Some of the lines below need repeating. Reproduce exactly those between the lines holding "font-weight: none ->" and "html: <div>Binomial value", inclusive.

** DATA LISTING **

━━━━

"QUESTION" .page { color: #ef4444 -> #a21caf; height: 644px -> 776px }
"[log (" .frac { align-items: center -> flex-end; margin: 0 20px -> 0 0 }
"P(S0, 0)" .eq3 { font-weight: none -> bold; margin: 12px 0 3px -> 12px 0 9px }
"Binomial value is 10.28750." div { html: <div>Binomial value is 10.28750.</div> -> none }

━━━━

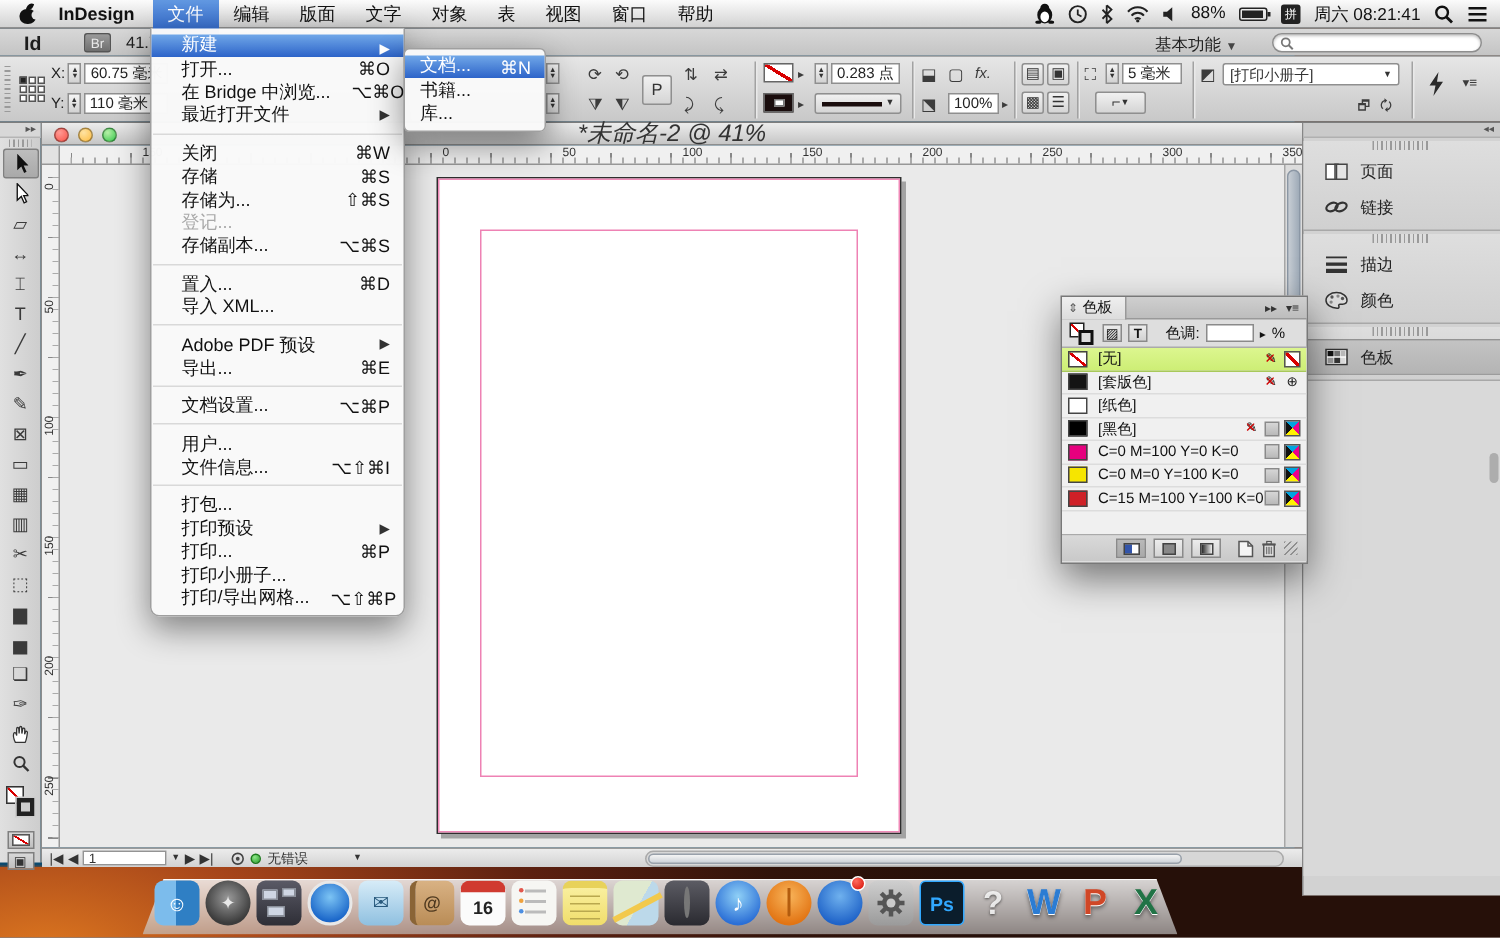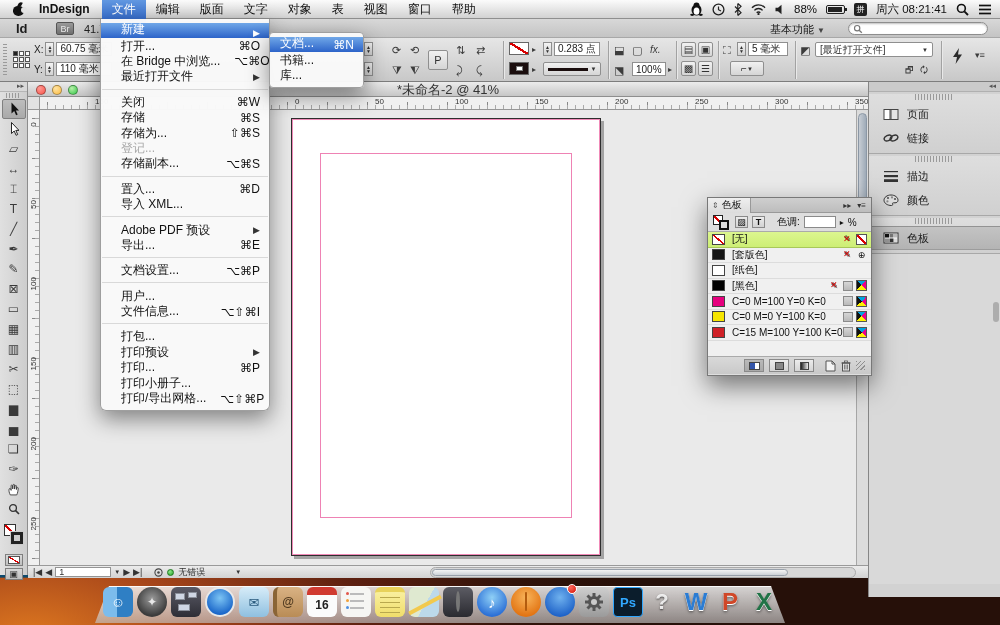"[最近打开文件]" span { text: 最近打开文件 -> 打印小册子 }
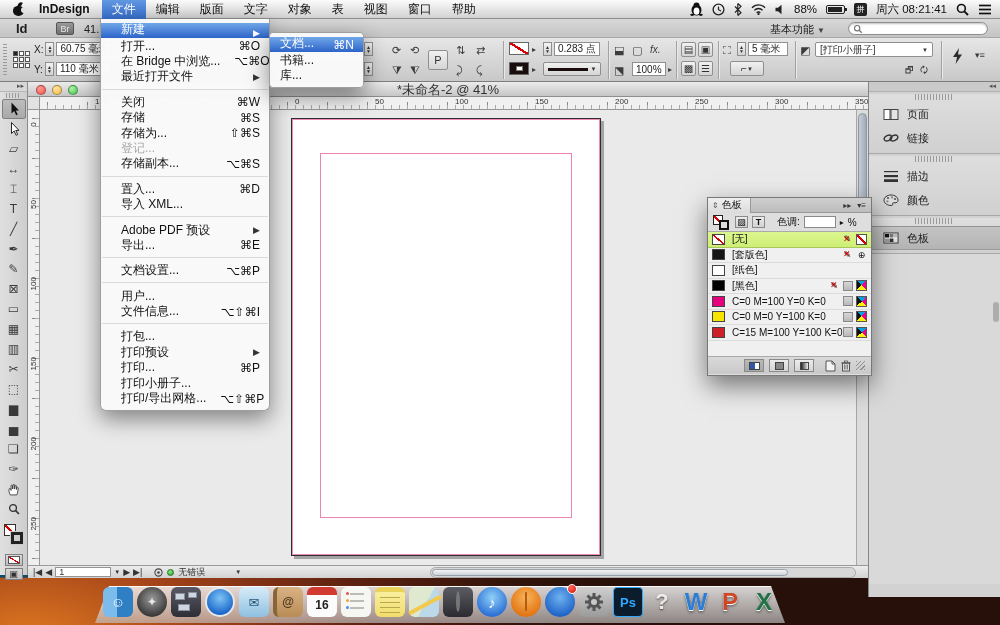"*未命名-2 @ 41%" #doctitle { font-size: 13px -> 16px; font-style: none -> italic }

━━━━

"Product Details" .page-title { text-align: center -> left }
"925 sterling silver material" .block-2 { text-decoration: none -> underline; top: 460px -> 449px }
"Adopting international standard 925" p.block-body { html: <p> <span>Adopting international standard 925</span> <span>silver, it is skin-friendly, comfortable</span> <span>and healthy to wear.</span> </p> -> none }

━━━━

** RESULT OF THE EXERCISE **
"P(S0, 0)" .eq3 { font-weight: none -> bold; margin: 12px 0 3px -> 12px 0 9px }
"Binomial value is 10.28750." div { html: <div>Binomial value is 10.28750.</div> -> none }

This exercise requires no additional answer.